Stored dataset items:
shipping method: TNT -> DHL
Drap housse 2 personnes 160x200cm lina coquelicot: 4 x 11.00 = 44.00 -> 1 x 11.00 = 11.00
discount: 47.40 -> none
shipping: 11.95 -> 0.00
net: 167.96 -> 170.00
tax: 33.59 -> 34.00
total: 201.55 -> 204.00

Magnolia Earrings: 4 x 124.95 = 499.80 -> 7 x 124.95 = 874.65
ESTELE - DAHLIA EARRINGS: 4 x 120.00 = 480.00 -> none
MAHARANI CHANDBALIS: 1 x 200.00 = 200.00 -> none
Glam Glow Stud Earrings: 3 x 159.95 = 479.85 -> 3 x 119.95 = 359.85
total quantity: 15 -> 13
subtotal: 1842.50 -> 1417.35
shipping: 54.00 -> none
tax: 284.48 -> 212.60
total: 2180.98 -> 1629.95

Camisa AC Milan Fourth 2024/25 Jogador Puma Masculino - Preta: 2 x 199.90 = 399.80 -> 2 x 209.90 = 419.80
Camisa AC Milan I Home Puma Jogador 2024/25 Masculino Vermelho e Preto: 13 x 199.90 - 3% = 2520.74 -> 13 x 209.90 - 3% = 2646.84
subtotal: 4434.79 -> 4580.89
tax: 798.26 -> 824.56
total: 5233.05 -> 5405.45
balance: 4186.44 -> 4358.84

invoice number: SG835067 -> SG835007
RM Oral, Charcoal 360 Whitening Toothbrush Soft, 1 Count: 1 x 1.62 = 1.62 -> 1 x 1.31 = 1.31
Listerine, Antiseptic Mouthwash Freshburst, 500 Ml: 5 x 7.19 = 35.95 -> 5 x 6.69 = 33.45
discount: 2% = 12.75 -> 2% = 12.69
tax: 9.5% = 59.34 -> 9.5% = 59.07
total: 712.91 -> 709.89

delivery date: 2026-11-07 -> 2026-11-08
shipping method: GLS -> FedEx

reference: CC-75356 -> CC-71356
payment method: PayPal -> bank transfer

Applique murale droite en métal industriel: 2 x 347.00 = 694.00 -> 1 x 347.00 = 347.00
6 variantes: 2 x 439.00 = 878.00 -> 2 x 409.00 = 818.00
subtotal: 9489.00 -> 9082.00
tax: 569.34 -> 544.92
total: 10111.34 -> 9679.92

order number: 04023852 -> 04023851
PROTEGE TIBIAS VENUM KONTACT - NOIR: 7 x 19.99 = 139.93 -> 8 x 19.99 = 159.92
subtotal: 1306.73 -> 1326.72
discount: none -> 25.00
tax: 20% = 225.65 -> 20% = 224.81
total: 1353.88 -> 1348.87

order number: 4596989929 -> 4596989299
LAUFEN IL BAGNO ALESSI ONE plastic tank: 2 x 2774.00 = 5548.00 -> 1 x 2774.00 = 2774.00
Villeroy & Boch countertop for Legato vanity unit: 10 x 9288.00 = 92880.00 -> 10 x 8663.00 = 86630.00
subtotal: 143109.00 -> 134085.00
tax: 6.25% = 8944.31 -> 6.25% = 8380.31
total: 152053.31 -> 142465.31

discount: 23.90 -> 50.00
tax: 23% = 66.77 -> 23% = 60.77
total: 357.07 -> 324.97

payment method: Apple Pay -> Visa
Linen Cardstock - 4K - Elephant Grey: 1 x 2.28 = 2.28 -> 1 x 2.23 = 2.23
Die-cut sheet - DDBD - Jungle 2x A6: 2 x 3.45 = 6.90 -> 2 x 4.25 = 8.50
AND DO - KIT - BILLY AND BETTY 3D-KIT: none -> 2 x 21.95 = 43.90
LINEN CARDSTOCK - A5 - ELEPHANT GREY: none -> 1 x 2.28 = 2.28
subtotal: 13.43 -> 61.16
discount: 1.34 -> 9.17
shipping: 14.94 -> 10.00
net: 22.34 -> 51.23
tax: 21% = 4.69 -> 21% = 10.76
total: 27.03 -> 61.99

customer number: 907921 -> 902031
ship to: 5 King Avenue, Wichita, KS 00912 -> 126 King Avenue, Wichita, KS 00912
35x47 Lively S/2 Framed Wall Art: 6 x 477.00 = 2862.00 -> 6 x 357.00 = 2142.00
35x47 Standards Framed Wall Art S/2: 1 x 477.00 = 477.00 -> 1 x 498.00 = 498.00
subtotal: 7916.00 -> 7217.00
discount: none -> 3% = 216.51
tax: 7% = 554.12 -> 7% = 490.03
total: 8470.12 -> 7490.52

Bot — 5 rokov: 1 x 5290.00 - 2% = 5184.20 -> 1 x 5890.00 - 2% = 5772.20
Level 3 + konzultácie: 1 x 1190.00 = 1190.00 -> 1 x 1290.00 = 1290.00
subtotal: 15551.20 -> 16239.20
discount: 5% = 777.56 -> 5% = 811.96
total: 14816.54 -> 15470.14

* What you are asked to do
Each entry above should be retyped exactly, with nothing missed.

* The answer
shipping method: TNT -> DHL
Drap housse 2 personnes 160x200cm lina coquelicot: 4 x 11.00 = 44.00 -> 1 x 11.00 = 11.00
discount: 47.40 -> none
shipping: 11.95 -> 0.00
net: 167.96 -> 170.00
tax: 33.59 -> 34.00
total: 201.55 -> 204.00

Magnolia Earrings: 4 x 124.95 = 499.80 -> 7 x 124.95 = 874.65
ESTELE - DAHLIA EARRINGS: 4 x 120.00 = 480.00 -> none
MAHARANI CHANDBALIS: 1 x 200.00 = 200.00 -> none
Glam Glow Stud Earrings: 3 x 159.95 = 479.85 -> 3 x 119.95 = 359.85
total quantity: 15 -> 13
subtotal: 1842.50 -> 1417.35
shipping: 54.00 -> none
tax: 284.48 -> 212.60
total: 2180.98 -> 1629.95

Camisa AC Milan Fourth 2024/25 Jogador Puma Masculino - Preta: 2 x 199.90 = 399.80 -> 2 x 209.90 = 419.80
Camisa AC Milan I Home Puma Jogador 2024/25 Masculino Vermelho e Preto: 13 x 199.90 - 3% = 2520.74 -> 13 x 209.90 - 3% = 2646.84
subtotal: 4434.79 -> 4580.89
tax: 798.26 -> 824.56
total: 5233.05 -> 5405.45
balance: 4186.44 -> 4358.84

invoice number: SG835067 -> SG835007
RM Oral, Charcoal 360 Whitening Toothbrush Soft, 1 Count: 1 x 1.62 = 1.62 -> 1 x 1.31 = 1.31
Listerine, Antiseptic Mouthwash Freshburst, 500 Ml: 5 x 7.19 = 35.95 -> 5 x 6.69 = 33.45
discount: 2% = 12.75 -> 2% = 12.69
tax: 9.5% = 59.34 -> 9.5% = 59.07
total: 712.91 -> 709.89

delivery date: 2026-11-07 -> 2026-11-08
shipping method: GLS -> FedEx

reference: CC-75356 -> CC-71356
payment method: PayPal -> bank transfer

Applique murale droite en métal industriel: 2 x 347.00 = 694.00 -> 1 x 347.00 = 347.00
6 variantes: 2 x 439.00 = 878.00 -> 2 x 409.00 = 818.00
subtotal: 9489.00 -> 9082.00
tax: 569.34 -> 544.92
total: 10111.34 -> 9679.92

order number: 04023852 -> 04023851
PROTEGE TIBIAS VENUM KONTACT - NOIR: 7 x 19.99 = 139.93 -> 8 x 19.99 = 159.92
subtotal: 1306.73 -> 1326.72
discount: none -> 25.00
tax: 20% = 225.65 -> 20% = 224.81
total: 1353.88 -> 1348.87

order number: 4596989929 -> 4596989299
LAUFEN IL BAGNO ALESSI ONE plastic tank: 2 x 2774.00 = 5548.00 -> 1 x 2774.00 = 2774.00
Villeroy & Boch countertop for Legato vanity unit: 10 x 9288.00 = 92880.00 -> 10 x 8663.00 = 86630.00
subtotal: 143109.00 -> 134085.00
tax: 6.25% = 8944.31 -> 6.25% = 8380.31
total: 152053.31 -> 142465.31

discount: 23.90 -> 50.00
tax: 23% = 66.77 -> 23% = 60.77
total: 357.07 -> 324.97

payment method: Apple Pay -> Visa
Linen Cardstock - 4K - Elephant Grey: 1 x 2.28 = 2.28 -> 1 x 2.23 = 2.23
Die-cut sheet - DDBD - Jungle 2x A6: 2 x 3.45 = 6.90 -> 2 x 4.25 = 8.50
AND DO - KIT - BILLY AND BETTY 3D-KIT: none -> 2 x 21.95 = 43.90
LINEN CARDSTOCK - A5 - ELEPHANT GREY: none -> 1 x 2.28 = 2.28
subtotal: 13.43 -> 61.16
discount: 1.34 -> 9.17
shipping: 14.94 -> 10.00
net: 22.34 -> 51.23
tax: 21% = 4.69 -> 21% = 10.76
total: 27.03 -> 61.99

customer number: 907921 -> 902031
ship to: 5 King Avenue, Wichita, KS 00912 -> 126 King Avenue, Wichita, KS 00912
35x47 Lively S/2 Framed Wall Art: 6 x 477.00 = 2862.00 -> 6 x 357.00 = 2142.00
35x47 Standards Framed Wall Art S/2: 1 x 477.00 = 477.00 -> 1 x 498.00 = 498.00
subtotal: 7916.00 -> 7217.00
discount: none -> 3% = 216.51
tax: 7% = 554.12 -> 7% = 490.03
total: 8470.12 -> 7490.52

Bot — 5 rokov: 1 x 5290.00 - 2% = 5184.20 -> 1 x 5890.00 - 2% = 5772.20
Level 3 + konzultácie: 1 x 1190.00 = 1190.00 -> 1 x 1290.00 = 1290.00
subtotal: 15551.20 -> 16239.20
discount: 5% = 777.56 -> 5% = 811.96
total: 14816.54 -> 15470.14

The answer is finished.